Start a yearly “review” right before school year. Raise allowance as appropriate. If they want more money, they’ll have to take on more responsibilities.


8



“When happy, be kind. When sad, be kind. When ever…be kind.” - Cory Booker


9, 12, 15, 19, 21



“Don’t ever let anyone tell you what you see with your own eyes isn’t happening.” -English teacher Read Diary of Anne Frank together.


12



Be a good guest. Never arrive to a dinner or a party empty handed. Bring a gift: flowers, food, drink, etc.


18



Sometimes hookups don’t go well. The vibe is off for whatever reason. Stop. It’s okay to say “actually, let’s just call it a night.” Trust your gut. Be kind but never apologize for saying no-thanks.


15, 20



Practice being embarrassed. Tell embarrassing stories. Help them learn how to deal with the sensation.


9



Get book “Talk to Me First: Everything You Need to Know to Become Your Kids'Go-To Person about Sex.” by Deborah Roffman.


7



My biggest regret is wasting my energy on people who didn’t think much of me. You can’t make someone love you. It’s a mystery what brings people together. You didn’t do anything wrong, you just need to let go and spend your light on people who bask in it.


17



Focus on the lesson not the pain.


14, 21



Teach them about Oliver Cromwell’s rule: “I beseech you, in the bowels of Christ, think it possible that you may be mistaken.” Leave room for your mind to be changed by new evidence or perspective.


14



Watch “The Sandlot” together. Great story about friendship and showing up for each other.


8



My love for you will never run out - neither will God’s love / patience run out. I will always instruct, discipline and give consequences for bad behavior- because it’s my job to teach you. But there’s nothing you could do to lose my love. Remind them daily.


5-20



Slow down and normalize making out without it leading to anything more. Physical intimacy can mean lots of things that aren’t sex: kissing should feel safe, personal and playful. ALWAYS be respectful and never assume that just because your sweetie is into it that they want to go farther. If your goal is to “score” do it by yourself.


15, 21



I don’t remember much about my grandmother (Marie) but I recall her hands. Her ring fingers had a funny curve to them, bowed in a little at the top. My ring fingers do the same thing. I think of her every time I notice it.


19



We can disagree with people and still be respectful of them. (When what they espouse is something that hurts people, that’s where you can draw the line.)


16



If you have to pretend to be someone else to get or keep a relationship or job, etc. then that relationship/job is not for you!


15, 17, 21



No matter how smart you are or how much you know, you still don’t know everything. ALWAYS be willing to learn and to change your position when faced with new information or perspective.


15, 20



Stupid is as stupid does - it’s not something you “are” it’s something you do.

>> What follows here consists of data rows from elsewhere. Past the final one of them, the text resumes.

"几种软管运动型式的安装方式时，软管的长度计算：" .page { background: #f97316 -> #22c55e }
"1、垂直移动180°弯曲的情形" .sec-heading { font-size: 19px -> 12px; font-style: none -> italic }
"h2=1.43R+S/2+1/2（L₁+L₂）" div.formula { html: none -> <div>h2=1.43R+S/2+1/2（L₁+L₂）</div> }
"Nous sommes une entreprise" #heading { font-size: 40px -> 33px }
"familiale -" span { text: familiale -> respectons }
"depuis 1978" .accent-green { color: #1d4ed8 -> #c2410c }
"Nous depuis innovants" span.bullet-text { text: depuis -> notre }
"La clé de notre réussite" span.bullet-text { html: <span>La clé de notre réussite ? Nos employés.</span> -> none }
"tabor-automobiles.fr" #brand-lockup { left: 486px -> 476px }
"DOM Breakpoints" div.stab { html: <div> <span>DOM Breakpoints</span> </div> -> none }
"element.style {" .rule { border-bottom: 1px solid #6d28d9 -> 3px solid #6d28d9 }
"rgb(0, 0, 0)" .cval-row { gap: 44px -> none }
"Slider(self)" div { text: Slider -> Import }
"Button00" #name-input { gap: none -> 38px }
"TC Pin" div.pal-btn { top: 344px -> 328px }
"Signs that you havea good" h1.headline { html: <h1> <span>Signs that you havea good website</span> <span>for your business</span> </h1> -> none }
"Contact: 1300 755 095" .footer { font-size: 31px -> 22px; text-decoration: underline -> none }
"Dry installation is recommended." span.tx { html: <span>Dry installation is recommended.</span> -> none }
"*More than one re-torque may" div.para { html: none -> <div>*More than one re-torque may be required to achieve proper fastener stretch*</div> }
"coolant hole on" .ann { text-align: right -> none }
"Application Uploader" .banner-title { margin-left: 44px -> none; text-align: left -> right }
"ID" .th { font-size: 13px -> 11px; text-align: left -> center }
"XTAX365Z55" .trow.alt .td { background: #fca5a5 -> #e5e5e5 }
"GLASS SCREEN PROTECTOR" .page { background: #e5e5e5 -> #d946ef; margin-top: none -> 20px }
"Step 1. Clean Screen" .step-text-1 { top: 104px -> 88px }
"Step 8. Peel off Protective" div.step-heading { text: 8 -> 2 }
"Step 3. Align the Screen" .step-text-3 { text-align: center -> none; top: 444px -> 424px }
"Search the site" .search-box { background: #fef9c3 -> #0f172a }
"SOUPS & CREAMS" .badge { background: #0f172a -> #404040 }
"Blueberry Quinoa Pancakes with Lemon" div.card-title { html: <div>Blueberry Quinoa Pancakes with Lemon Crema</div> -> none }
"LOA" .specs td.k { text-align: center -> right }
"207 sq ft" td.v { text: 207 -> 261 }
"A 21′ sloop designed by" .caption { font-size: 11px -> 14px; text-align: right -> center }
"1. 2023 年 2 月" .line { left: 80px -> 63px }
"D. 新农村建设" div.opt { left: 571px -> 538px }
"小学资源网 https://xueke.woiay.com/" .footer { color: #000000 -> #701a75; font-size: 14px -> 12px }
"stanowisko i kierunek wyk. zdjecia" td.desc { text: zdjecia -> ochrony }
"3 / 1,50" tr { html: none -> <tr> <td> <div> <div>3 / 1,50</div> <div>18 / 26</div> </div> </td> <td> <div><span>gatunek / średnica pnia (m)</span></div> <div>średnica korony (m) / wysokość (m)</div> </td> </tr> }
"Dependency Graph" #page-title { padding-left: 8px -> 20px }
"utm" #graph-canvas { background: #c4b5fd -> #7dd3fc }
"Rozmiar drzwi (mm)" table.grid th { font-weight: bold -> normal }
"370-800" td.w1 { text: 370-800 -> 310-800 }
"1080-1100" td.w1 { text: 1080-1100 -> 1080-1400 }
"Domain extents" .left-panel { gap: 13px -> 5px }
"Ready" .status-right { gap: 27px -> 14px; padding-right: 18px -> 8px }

4, 7, 9, 11, 13, 16, 19, 21



Plan a neighborhood "Winter Olympics" for snow days. Create indoor and outdoor events.


8



Sex: There's no single way to do it "right" but there are lots of ways to do it wrong. Not being respectful and tender towards your partner is usually at the root of "wrong" ways to do it. Also, there is no rush. You may think all your friends are "doing it." They're not. Take your time.


16



Play up your strengths. What are your strengths? What are you really good at or love doing?


13, 17, 21



Walking at night during the wintertime remember to wear a bright scarf or something reflective. So many pedestrians get hit when it’s dark outside because they’re wearing dark colors and drivers can’t see them.


15, 20



When you’re tired, the next best thing to sleep is a shower.


16



Pour energy into what’s right with you and see what happens.


20, 21



Read Elizabeth Gilbert’s book on creativity. Re-read every few years!


17



Trying to avoid the real work makes the task 100 times harder. Do the work.


9, 15, 21



Talk about what’s normal and what’s abnormal reactions to alcohol and drugs. Basically all kinds of feels from euphoria to paranoia to jealousy or infatuation, etc. Getting sick is normal but blacking out is not. *Anything that could interfere with breath or circulation is dangerous.


13, 15, 17



You can’t selectively numb feelings. The inclination to drink, use, shop, gamble, etc. is real but it’s a lie that it will make you feel better. Numbing makes this much, much worse. So feel! The good, the bad, the scary. Talk about your feelings, write about them or create something from your feelings. This is how to process in a healthy way.


16, 20



Check out fencing. Local fencing club has classes for kids and adults all ages. They also do birthday parties, so that might be something different that would be fun for him and his friends.


10



No one is ever really ready to be a parent. It’s definitely on the job training! But I’ll say this: If you’re prepared to put your family’s needs before your own, you’re as ready as anyone can be.